O líder dos radicais Talibã ordenou que as mulheres do país cobrissem totalmente os rostos em público. Esta é uma das medidas implementadas no Afeganistão que viola os direitos das mulheres afegãs, depois do seu acesso à educação ser recusado ou de serem proibidas de viajar sozinhas.Uma investigação da Human Rights Watch e do Instituto de Direitos Humanos da Universidade de San Jose State, nos EUA, revela que as mulheres afegãs estão "a enfrentar o colapso dos seus direitos, sonhos e riscos para a sua sobrevivência".
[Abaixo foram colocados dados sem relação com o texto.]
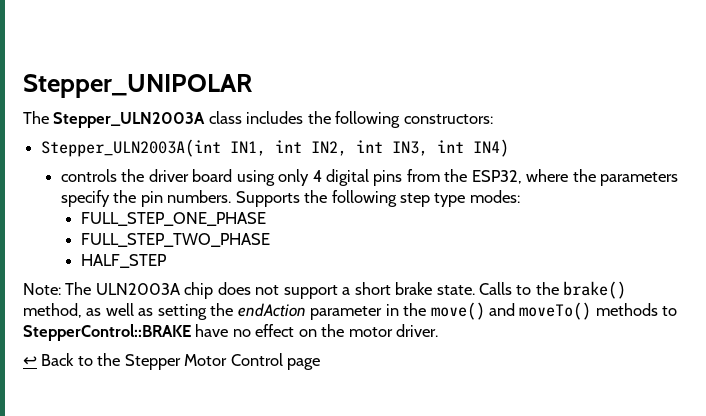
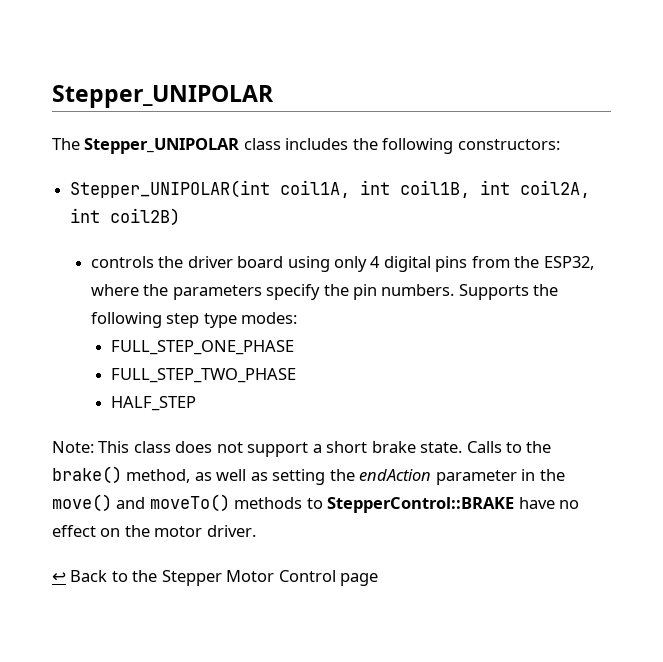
- The Stepper_ULN2003A class includes the following constructors:
+ The Stepper_UNIPOLAR class includes the following constructors:
- Stepper_ULN2003A(int IN1, int IN2, int IN3, int IN4)
+ Stepper_UNIPOLAR(int coil1A, int coil1B, int coil2A, int coil2B)
- Note: The ULN2003A chip does not support a short brake state.
+ Note: This class does not support a short brake state.

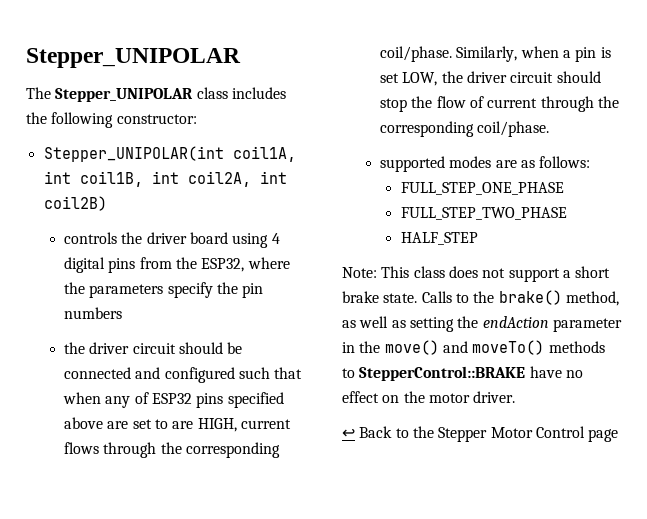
- The Stepper_UNIPOLAR class includes the following constructors:
+ The Stepper_UNIPOLAR class includes the following constructor:
- controls the driver board using only 4 digital pins from the ESP32, where the parameters specify the pin numbers. Supports the following step type modes:
+ controls the driver board using 4 digital pins from the ESP32, where the parameters specify the pin numbers
+ the driver circuit should be connected and configured such that when any of ESP32 pins specified above are set to are HIGH, current flows through the corresponding coil/phase. Similarly, when a pin is set LOW, the driver circuit should stop the flow of current through the corresponding coil/phase.
+ supported modes are as follows:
Para além de serem obrigadas a usar burqa, as mulheres do Afeganistão estão ainda privadas de participar em eventos televisivos e de viajarem sem um acompanhante do sexo masculino. Não podem ainda trabalhar "ao lado dos homens", segundo o jornal britãnico The Independent
As raparigas com mais de 11 anos foram proibidas de ir à escola.
De acordo com um relatório publicado pelo Programa das Nações Unidas para o Desenvolvimento, as mulheres afegãs representavam 20% da força do trabalho do país, no ano de 2020.
"A falta de investimento na educação das raparigas terá consequências socioeconómicas terríveis para os próximos anos", pode ainda ler-se no mesmo relatório.